Natural remedies for the common cold should be your first treatment strategy, as they are associated with less potential side effects or complications. These can be relatively low cost, often draw on materials you may already have lying around the house, and can offer just as much (if not more) relief than their chemist counterparts. Some examples include:

  • Gargling warm salt water to moisten and soothe your scratchy throat
  • Elevating your head higher than usual at night (e.g., using a pillow to allow any mucus to drain out and avoid you re-swallowing … attractive stuff)
  • Using a warm compress placed over your sinuses to promote vasodilation and ease sinus headaches
  • RESTING to allow your body to heal … that means ZERO exercise (yup, finally have a legitimate excuse!)
  • Eating small meals frequently to nourish your body. Viruses and illness can interfere with normal digestion, making our stomachs even MORE (if possible!) sensitive so it may be worthwhile reverting to the FODMAP elimination diet until the cold passes – limit digestive distress as much as possible
  • Neti pots or sinus rinse bottles are a great alternative to saline drops to rinse out your sinuses … again, not the most attractive of activities
  • Stay hydrated to keep your throat moist and help the body’s internal flushing system

While you should always hold out before opting for the pharmaceutical route, there are several over-the-counter medications that can assist with symptom management. These include:

  • Paracetamol and ibuprofen to reduce fever and headache pain / body aches
  • Vapor rubs that contain menthol and eucalyptus oil to decongest that stuffy nose – note: these are strong so don’t go applying them like you would a normal moisturizer
  • Saline nasal drops to rinse out your sinuses and reduce congestion
  • Phenylephrine Hydrochloride can help relieved blocked noses

Remember, if symptoms persist, it is worthwhile booking in to see your doctor as there may be an underlying cause of your illness.  
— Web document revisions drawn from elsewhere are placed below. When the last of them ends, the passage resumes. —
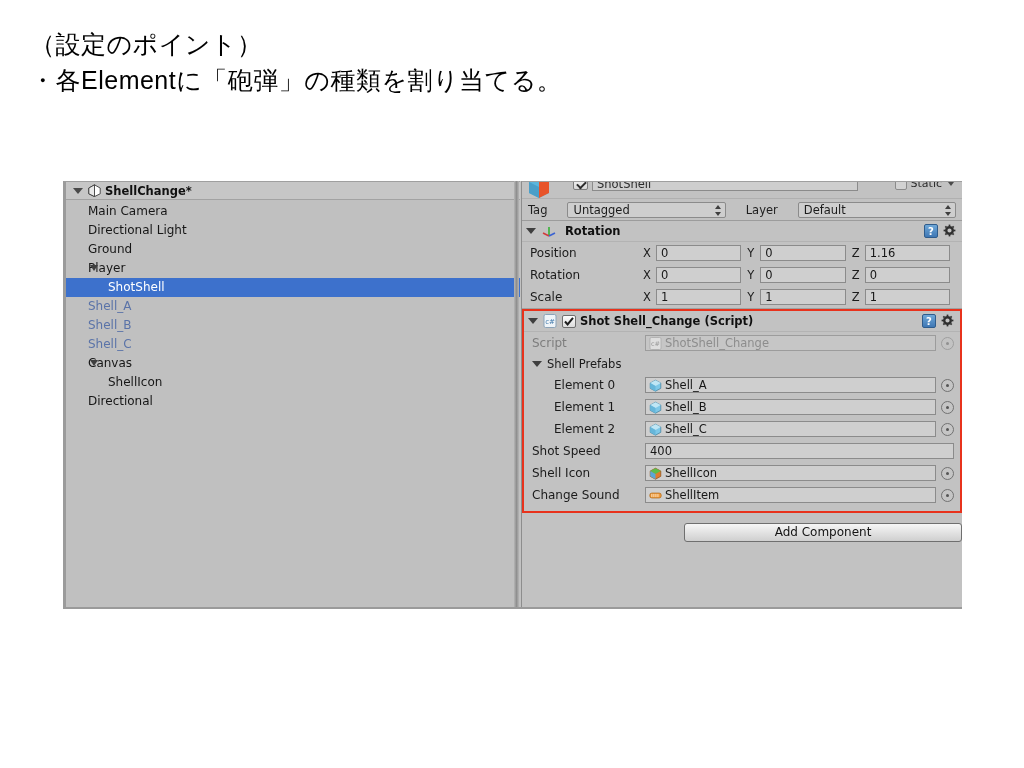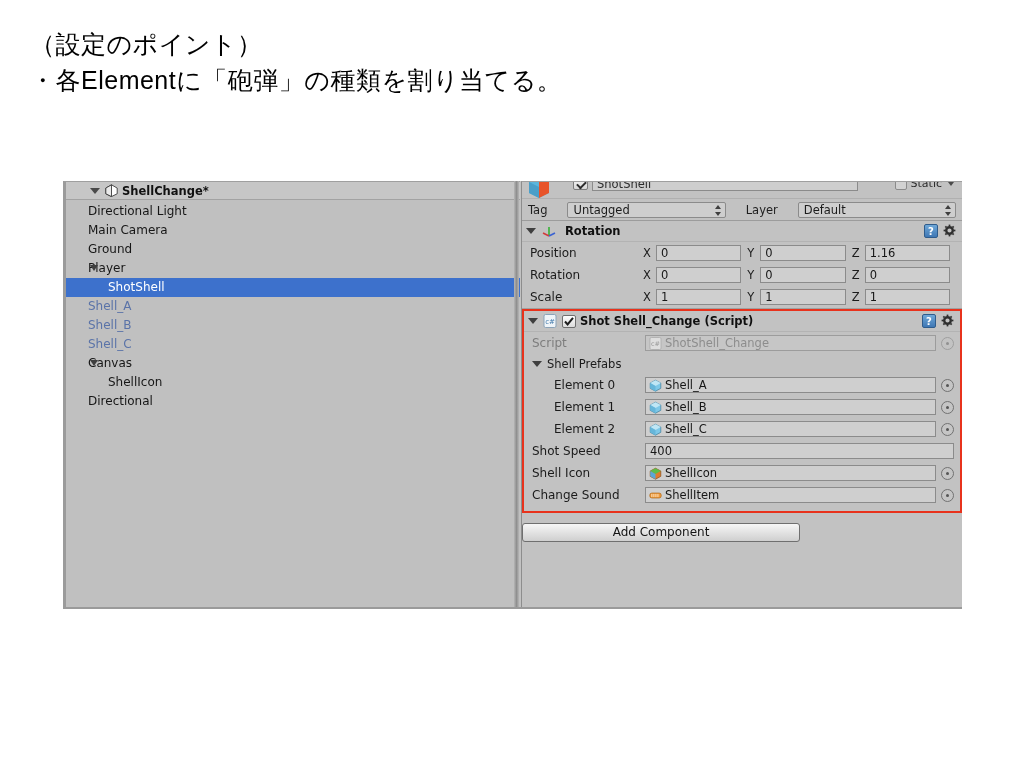--- a/index.html
+++ b/index.html
@@ -41,7 +41,7 @@
   #hierarchy-header {
     height:18px; background:#c6c6c6;
     border-bottom:1px solid #a2a2a2;
-    display:flex; align-items:center; padding-left:24px;
+    display:flex; align-items:center; padding-left:7px;
     position:relative;
   }
   .foldout {

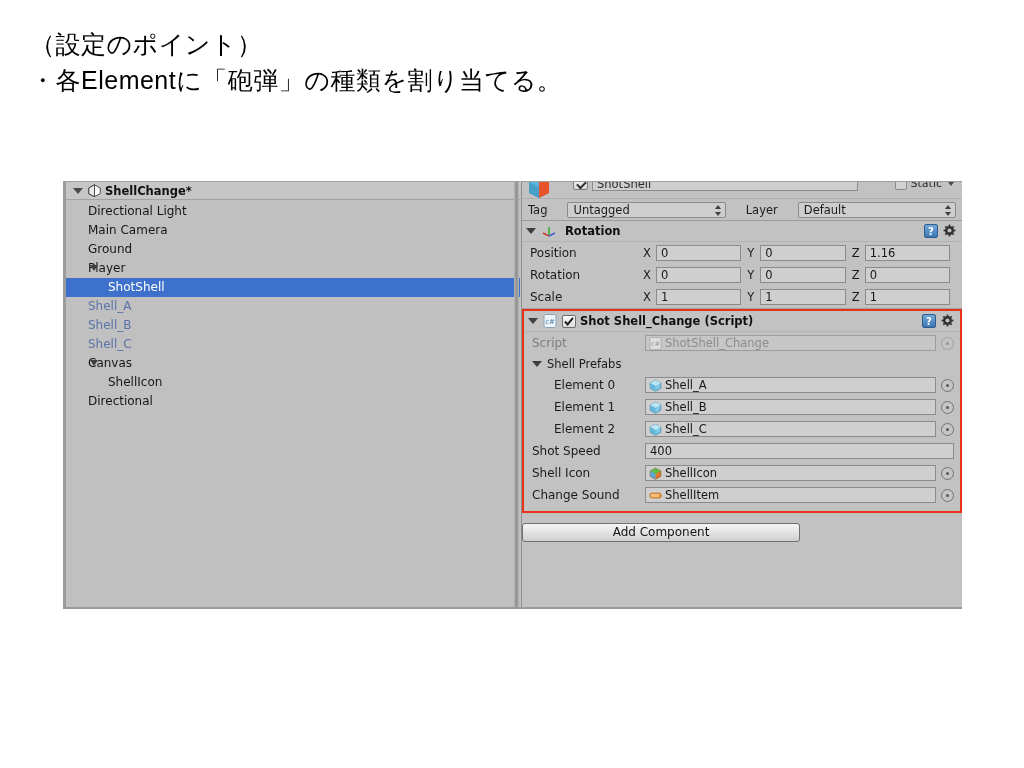--- a/index.html
+++ b/index.html
@@ -272,8 +272,8 @@
       </span>
     </div>
     <div id="hierarchy-list">
+        <div class="h-row indent0"><span>Main Camera</span></div>
         <div class="h-row indent0"><span>Directional Light</span></div>
-        <div class="h-row indent0"><span>Main Camera</span></div>
         <div class="h-row indent0"><span>Ground</span></div>
         <div class="h-row indent0"><span class="tri"></span><span>Player</span></div>
         <div class="h-row indent1 selected"><span>ShotShell</span></div>

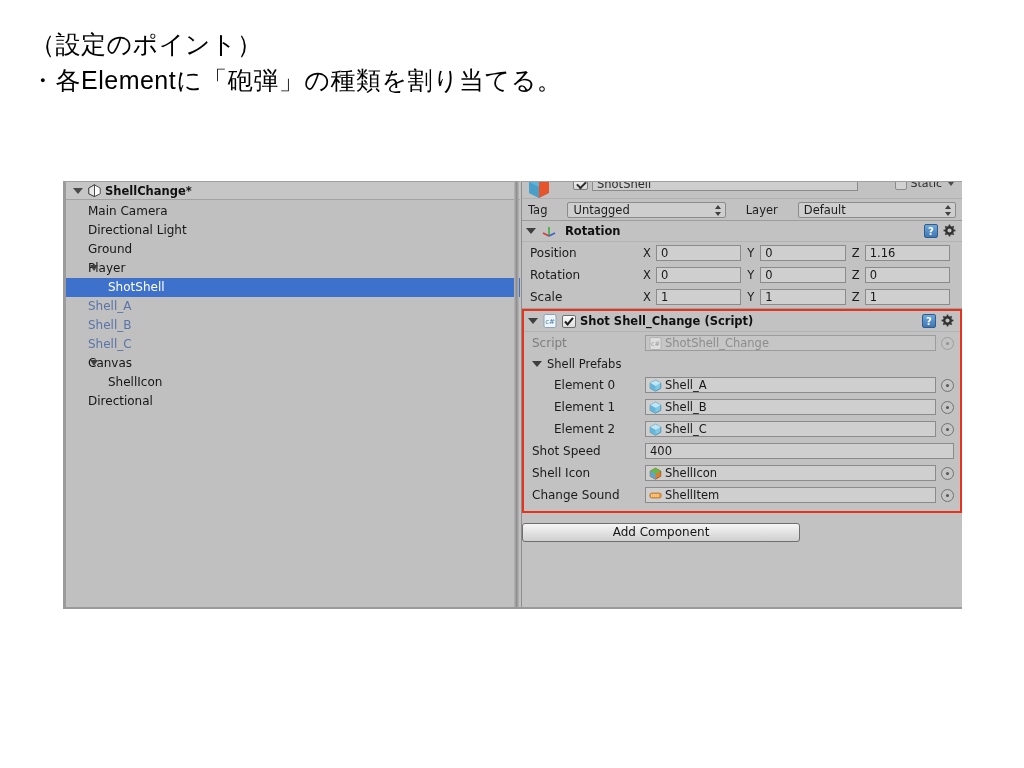--- a/index.html
+++ b/index.html
@@ -225,7 +225,7 @@
   }
 
   #add-component-wrap {
-    display:flex; justify-content:flex-start; padding-top:10px;
+    display:flex; justify-content:flex-end; padding-top:10px;
   }
   #add-component-button {
     width:278px; height:19px;

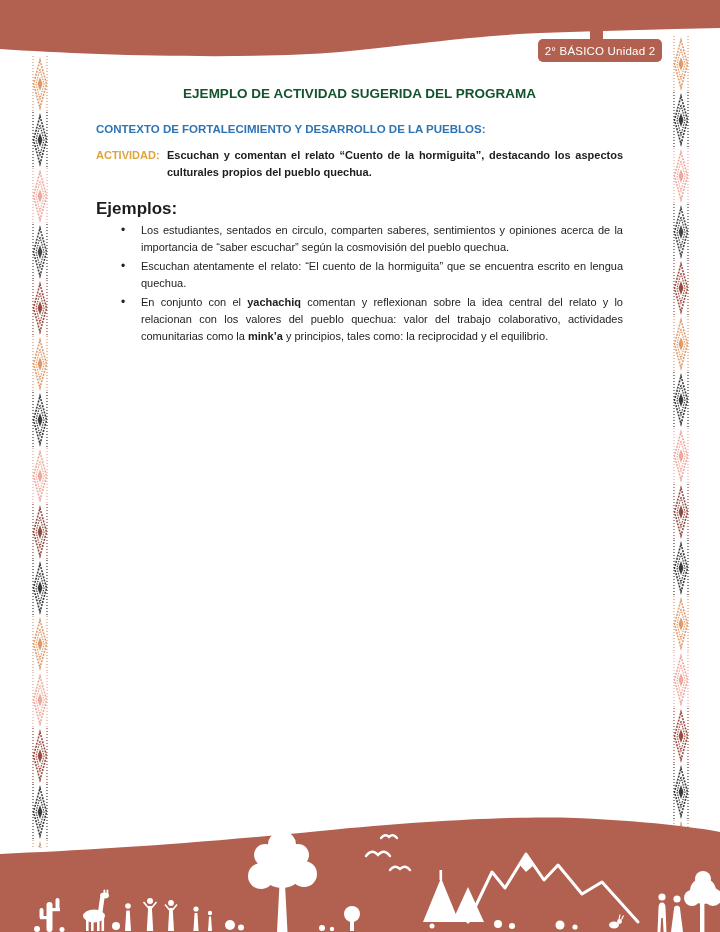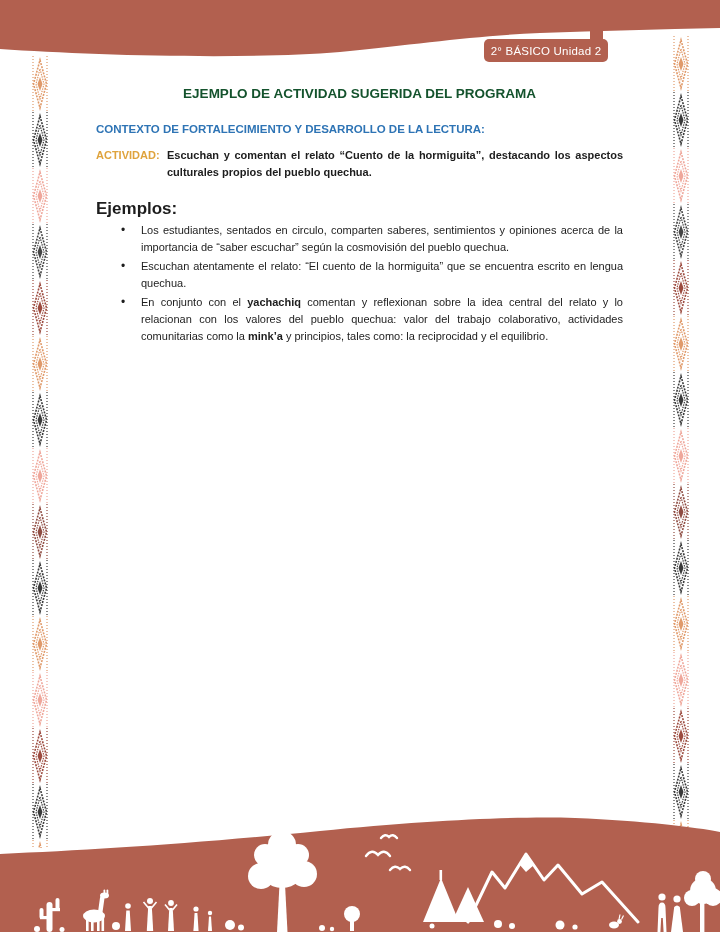--- a/index.html
+++ b/index.html
@@ -14,7 +14,7 @@
   
   #topband{left:0;top:0;width:720px;height:70px;z-index:2;}
   #unit-tab{
-    left:484px;top:39px;width:124px;height:23px;z-index:3;
+    left:538px;top:39px;width:124px;height:23px;z-index:3;
     background:var(--band);border-radius:5px;
     display:flex;align-items:center;justify-content:center;
     color:#fff;font-size:11.5px;letter-spacing:.2px;

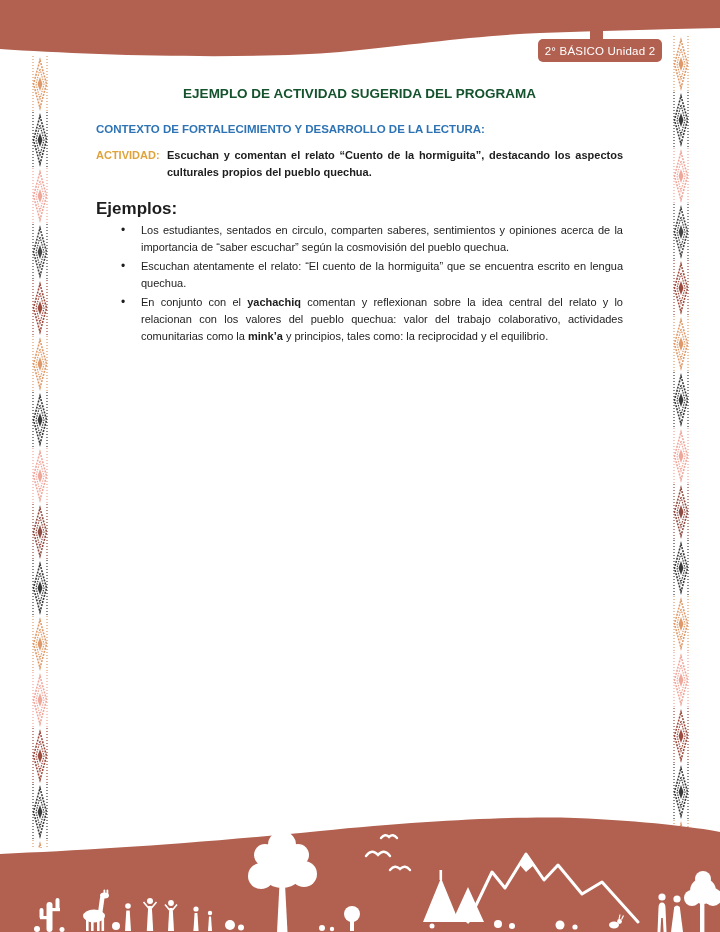--- a/index.html
+++ b/index.html
@@ -112,7 +112,7 @@
     <h1>EJEMPLO DE ACTIVIDAD SUGERIDA DEL PROGRAMA</h1>
 
 
-    <h2 id="contexto">CONTEXTO DE FORTALECIMIENTO Y DESARROLLO DE LA LECTURA:</h2>
+    <h2 id="contexto">CONTEXTO DE FORTALECIMIENTO Y DESARROLLO DE LA PUEBLOS:</h2>
 
     <div id="actividad">
       <span class="act-label">ACTIVIDAD:</span>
Finally, perhaps even more important than treatment is prevention. There are several low FODMAP foods that support immune health due to their unique antioxidant or anti-inflammatory actions in the body. These include citrus and kiwi fruits (rich in vitamin C), bell peppers, broccoli, ginger, turmeric, spinach, sunflower seeds, shellfish, poultry, and green tea. Never underestimate the power of a warm cup of tea or homemade soup  when hauled up in bed with a cold either.  These comforting foods often ease digestion and will help soothe a swollen throat.

With a combination of low FODMAP medication, nourishing food and rest your cold should subside quite quickly (fingers crossed). Remember to take it easy until then … sending healing vibes your way!